J’ai su depuis que, jaloux de la richesse de Bou-Allem, il avait préféré encourir une punition, plutôt que de rendre visite à son rival.

Cette fuite nous mit, Mme Robert-Houdin et moi, dans une grande inquiétude, que nous nous communiquâmes sans crainte d’être compris par nos guides.

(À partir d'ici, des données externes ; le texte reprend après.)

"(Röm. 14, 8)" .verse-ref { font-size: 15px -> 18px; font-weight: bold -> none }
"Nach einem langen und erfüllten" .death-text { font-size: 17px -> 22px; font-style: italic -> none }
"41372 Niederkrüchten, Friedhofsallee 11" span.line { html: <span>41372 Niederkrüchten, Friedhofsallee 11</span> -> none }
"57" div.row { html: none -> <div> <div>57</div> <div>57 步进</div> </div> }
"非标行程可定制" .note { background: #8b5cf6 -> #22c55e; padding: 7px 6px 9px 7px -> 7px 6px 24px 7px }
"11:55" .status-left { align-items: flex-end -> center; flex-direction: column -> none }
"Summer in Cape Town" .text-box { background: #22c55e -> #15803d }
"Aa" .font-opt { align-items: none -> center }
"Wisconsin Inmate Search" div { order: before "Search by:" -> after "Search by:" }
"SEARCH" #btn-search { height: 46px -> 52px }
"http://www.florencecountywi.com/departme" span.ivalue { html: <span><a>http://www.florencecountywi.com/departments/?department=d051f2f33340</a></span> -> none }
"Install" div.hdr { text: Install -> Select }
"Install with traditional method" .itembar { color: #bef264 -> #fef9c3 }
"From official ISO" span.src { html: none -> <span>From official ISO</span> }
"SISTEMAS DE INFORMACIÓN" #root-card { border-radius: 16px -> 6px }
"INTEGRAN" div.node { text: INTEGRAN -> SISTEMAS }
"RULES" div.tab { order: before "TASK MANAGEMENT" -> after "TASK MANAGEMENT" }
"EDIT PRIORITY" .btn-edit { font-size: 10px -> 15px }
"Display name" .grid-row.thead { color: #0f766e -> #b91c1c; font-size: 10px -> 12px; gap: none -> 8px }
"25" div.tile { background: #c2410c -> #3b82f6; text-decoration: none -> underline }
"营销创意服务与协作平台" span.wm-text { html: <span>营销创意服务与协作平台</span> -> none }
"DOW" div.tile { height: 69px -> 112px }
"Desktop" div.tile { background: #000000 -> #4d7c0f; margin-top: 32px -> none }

Nous avions à redouter le mauvais exemple donné par Mohammed; les quatre Arabes ne pouvaient-ils pas imiter leur chef et nous abandonner à leur tour? Que deviendrions-nous dans un pays où, lors même que nous rencontrerions quelqu’un, nous ne pourrions parvenir à nous en faire comprendre?

Mais nous en fûmes quittes pour la peur; nos braves conducteurs nous restèrent fidèles et furent même très polis et très complaisants pendant toute la route. Du reste, ainsi que nous l’avait annoncé Mohammed, nous gagnâmes bientôt un chemin qui nous conduisit directement à la demeure de Bou-Allem.

Comparativement à la maison du caïd, celle du Bach-Agha pouvait passer pour une habitation princière, moins pourtant par l’aspect architectural des bâtiments que pour leur étendue. Comme dans toutes les maisons arabes, on n’y voyait extérieurement que des murs; toutes les fenêtres donnaient sur les cours ou sur les jardins.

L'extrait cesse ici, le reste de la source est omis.